On Wed, Mar 21, 2012 at 9:59 AM, Eric Blake <ebl...@redhat.com> wrote:
>
> Missing documentation in NEWS and doc/coreutils.texi.
>
> Based on just the diffstat, this patch is non-trivial, so we'd need
> copyright assignment to the FSF from both you and from Alex Shinn, as
> co-authors of this material.  Is that something you are interested in
> pursuing?  I'm refraining from reviewing the patch itself, in case we
> need to come up with a clean-room reimplementation.

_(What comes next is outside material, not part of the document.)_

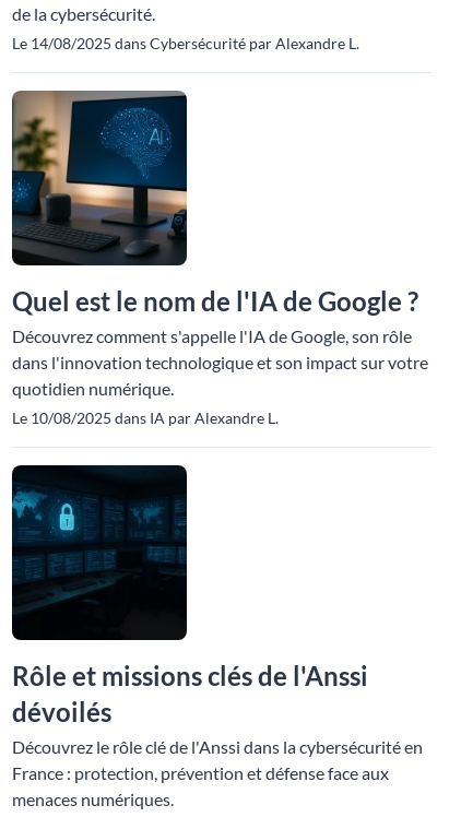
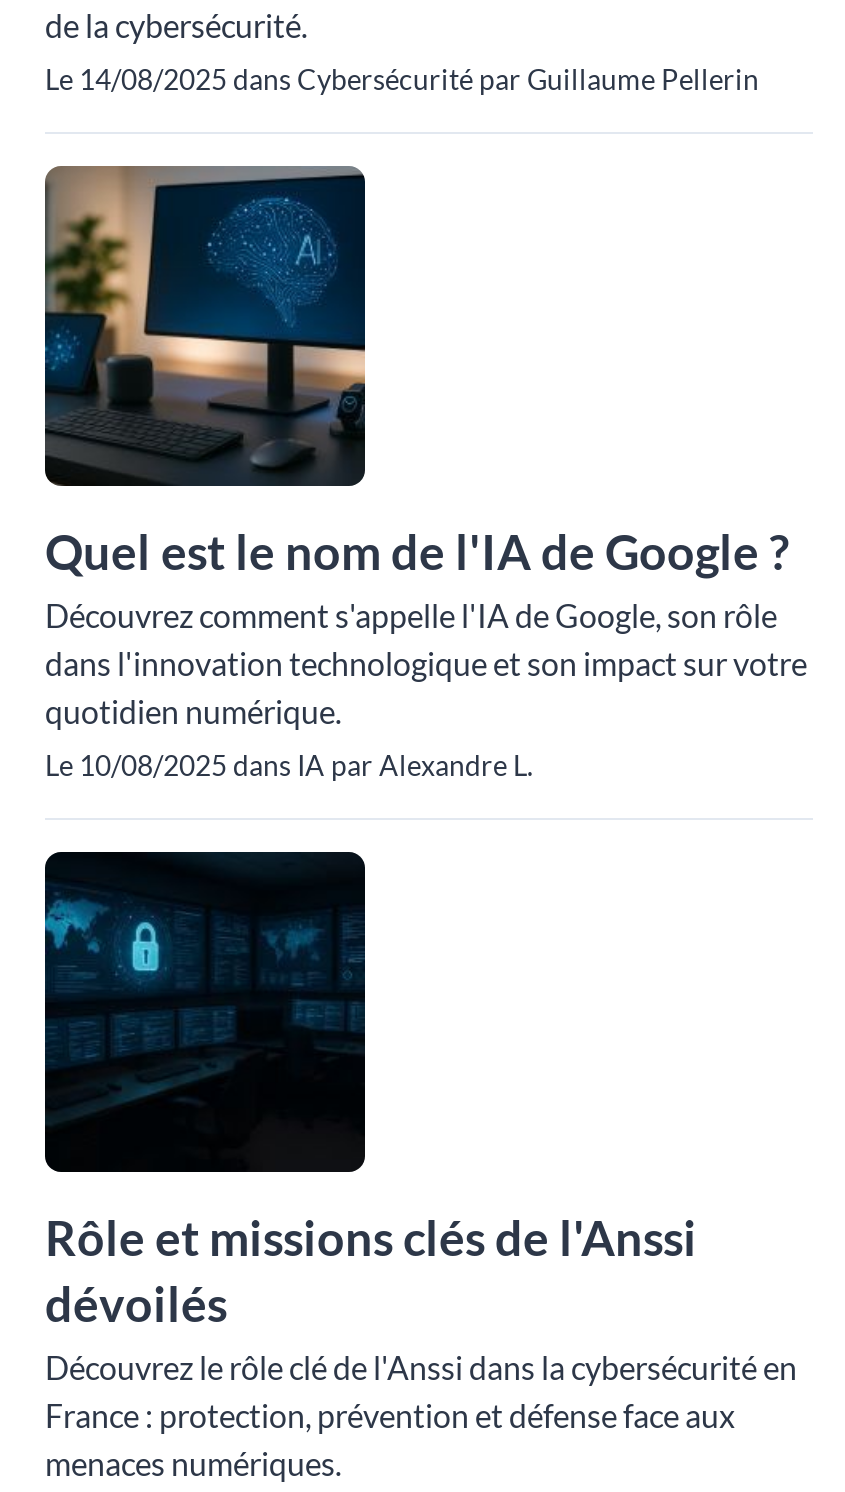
[12,34,359,52] Le 14/08/2025 dans Cybersécurité par Alexandre L. -> [45,62,759,96] Le 14/08/2025 dans Cybersécurité par Guillaume Pellerin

Apologies for creating this mess on the mailing list -- the patch you
glanced at was the first of two that I sent (see bug #6366 for the
second). I'm including a third here. Compared to the first, I've made
the following changes:
- Added documentation (both NEWS and doc/coreutils.texi).
- Added tests.
- Reimplemented the numeric comparison functionality by copying code
from sort.c.
Due to the reimplementation, just about all of Alex's patch has been
replaced (except for the bits where there's obviously one right way to
do it, e.g. parsing the new options). Also, since I copied most of the
code from sort.c, there's very little truly original code in the whole
patch (mostly old code blocks in new places). If a copyright
assignment is needed, I'd be happy to provide that.

Drew
From 37eaa8e579f31c163cfa15e6549e1ba9000106cb Mon Sep 17 00:00:00 2001
From: Drew Frank <drewfr...@gmail.com>
Date: Thu, 1 Mar 2012 14:24:49 -0800
Subject: [PATCH] join: add numeric sort feature (-g and -n flags).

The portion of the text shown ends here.